Advocates and health care workers supported the bills at a recent Senate hearing where more than 20 people voiced support, according to the report. Hector Pereyra, a political manager with the Inland Coalition for Immigrant Justice, said in support of the measure: “This state must do everything in our power to protect against these abuses and ensure detainees have the right to contact their loved ones when they are hospitalized and in critical conditions.”

The debate has focused on reports that hospitals have used blackout-style procedures and on specific accounts of patients being kept from family contact while agents remained on site. The Associated Press story cited reporting by KFF Health News that described hospitals facilitating patient isolation through policies that can include registering people under pseudonyms, withholding their names from directories, and preventing staff from contacting relatives to disclose location and condition.

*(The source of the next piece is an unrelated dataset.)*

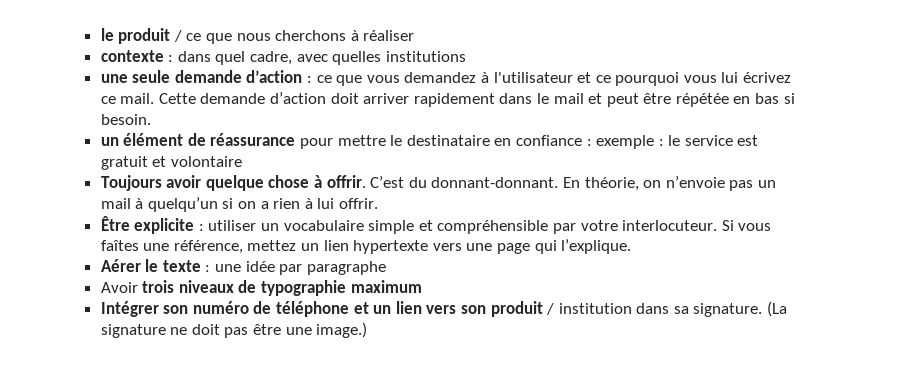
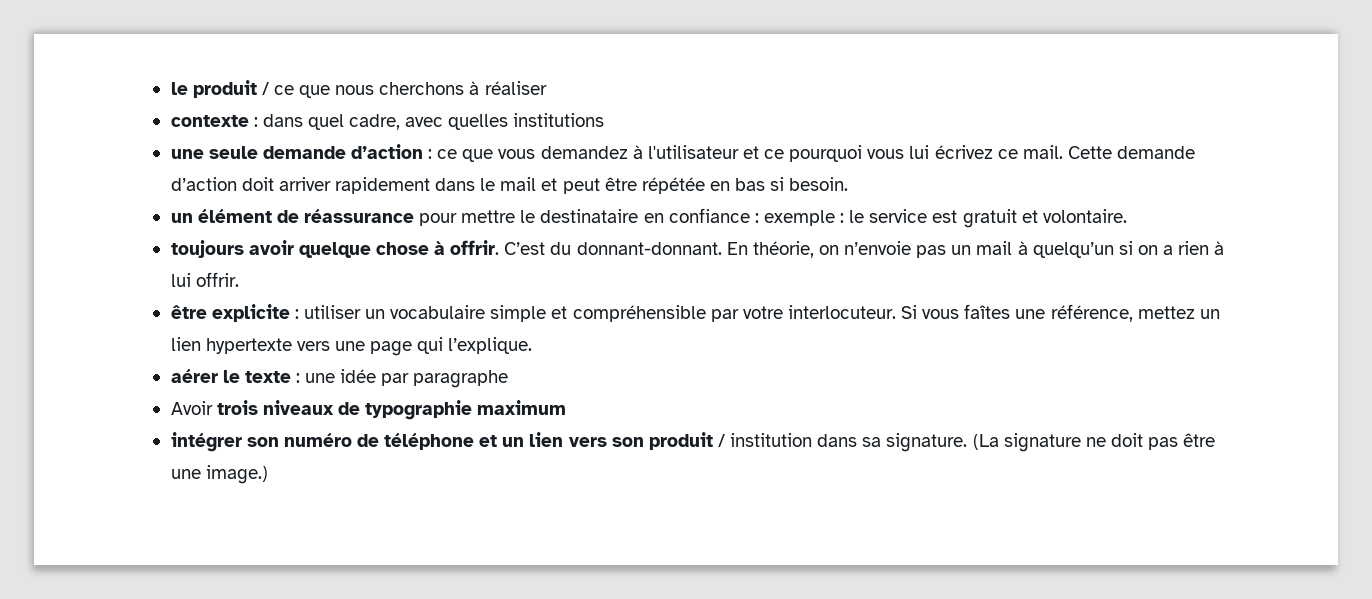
[170,156,242,167] [100,175,162,191] volontaire // Toujours -> [1042,209,1127,223] [170,240,244,258] volontaire. // toujours
[100,216,130,231] Être -> [170,305,207,319] être
[100,259,141,272] Aérer -> [170,369,218,383] aérer
[100,301,159,317] Intégrer -> [170,432,242,452] intégrer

KFF Health News, as described in the AP story, also reported a case involving 43-year-old Julio César Peña, who was held at a hospital in Victorville for nearly two weeks before his attorney and family learned where he was. KFF Health News said Peña, who had terminal kidney disease, was shackled to his hospital bed and guarded by immigration agents, and that his wife said he was told he was not allowed to disclose his location; the account added that he suffered a seizure and later died Feb. 25, less than two months after he was released to go home.

While the bills are intended to close what supporters describe as gaps between legal protections and hospital practice, some medical and hospital groups raised concerns. The California Hospital Association and the California Medical Association told lawmakers that directing staff to document badge numbers and ask agents to leave could create conflict and pose safety risks, with Vanessa Gonzalez, a vice president of state advocacy for the hospital association, saying, “While we understand that this is an important issue, we want to ensure the bill strikes the right balance and does not create conflicting or unclear obligations for hospitals and their staff and clinicians, particularly in real-time interactions with federal officers.”

The Associated Press reported that the federal Department of Homeland Security, which oversees immigration enforcement, did not respond to a request for comment. Both bills passed the Senate Health and Judiciary committees along party lines and will be heard next by the Senate Appropriations Committee.